Employers simply refused to pay for any reason and there were no municipal regulations to prevent this. Washerwomen had no recourse to ensure they were paid the wages agreed upon. If these women were to find success, they first had to stand up for their own human rights. Since so many Atlantans relied upon hired labor to clean their clothes, refusing to wash was a good way to get their point across. Just the thought of a washerwomen’s strike made people shutter.

African American women in Atlanta had a keen awareness of labor organizing. For inspiration they turned to a washerwomen’s strike in Jackson, Mississippi in 1866 and another laundress strike in Galveston, Texas in 1877. The idea that former slaves were demanding the right to self-determination must have been quite a shock to former Confederates. For moths, washerwomen had been organizing throughout Atlanta. The nature of their work that occurred in centralized washing areas in their own neighborhoods along with their freedom to move about the city made it easier for them to reach out to other washerwomen.

Former Slaves Went on Strike in 1881 Weeks before A World’s Fair in Atlanta
Rendering of the 1881 International Cotton Exposition in Atlanta. Wikipedia.

In July 1881, the Washing Society official formed as a trade union and called a strike of their members. To keep the strike going, members met each night in a predetermined location to discuss the advantages of working together to gain full control of their own labor. By implementing a standard rate of $1.00 per pound of laundry, no laundress would be able to undercut another. Employers would be forced to adhere to the going rate. What began in July 1881 with 20 washerwomen and a few men swelled into over 3,000 striking laundresses!

The Atlanta washerwomen strike was a success. Helping them was the threat of a general strike of domestic workers. On the eve of the opening of the International Cotton Exposition in October 1881 in a city where visitors outnumbered hotel rooms, boarding houses required cooks and maids. The image that municipal promoters wanted to display to the world, that of a New South city that had moved away from its legacy of slavery, simply could not be taken seriously if not for washerwomen keeping the city’s clothes clean.

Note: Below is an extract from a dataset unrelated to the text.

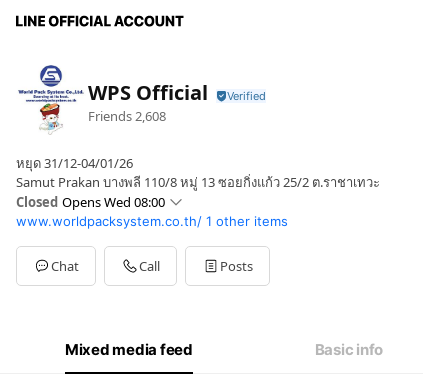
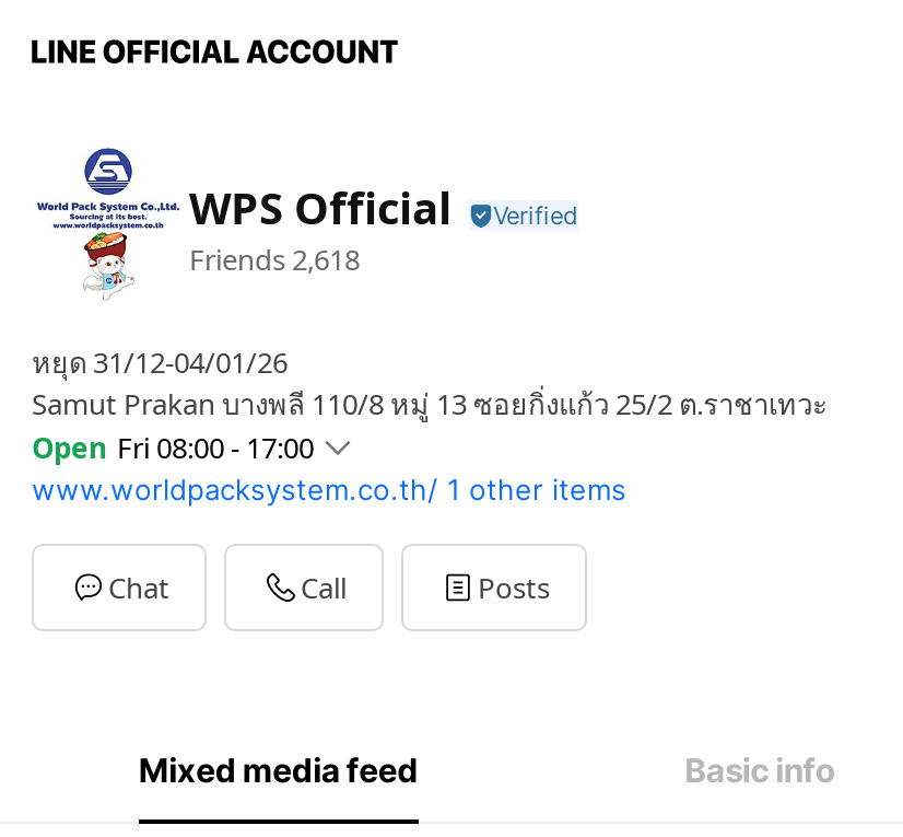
[88,106,166,124] Friends 2,608 -> [189,239,360,278] Friends 2,618
[16,193,165,211] Closed Opens Wed 08:00 -> [32,428,314,467] Open Fri 08:00 - 17:00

After the close of the Exposition, Atlantans turned to the future. That future was dictated by “separate but equal” and the squashing of any legal rights for African Americans. Jim Crow became inshrined in the state constitution, lynches were public affairs, and the Atlanta Race Riot of 1906 eliminated all political gains. Washerwomen continued to wash the cloths of Atlantans but not for long. Steam laundries had begun to replace individual laundresses. When mobilization began for the First World War, millions of poor and working-class blacks and whites left the New South for the industrialization and autonomy of northern cities.

 

Where did we find this stuff? Here are our sources:

Tera W. Hunter. “To ‘Joy My Freedom: Southern Black Women’s Lives and Labors After The Civil War.” Cambridge: Harvard University Press, 1997.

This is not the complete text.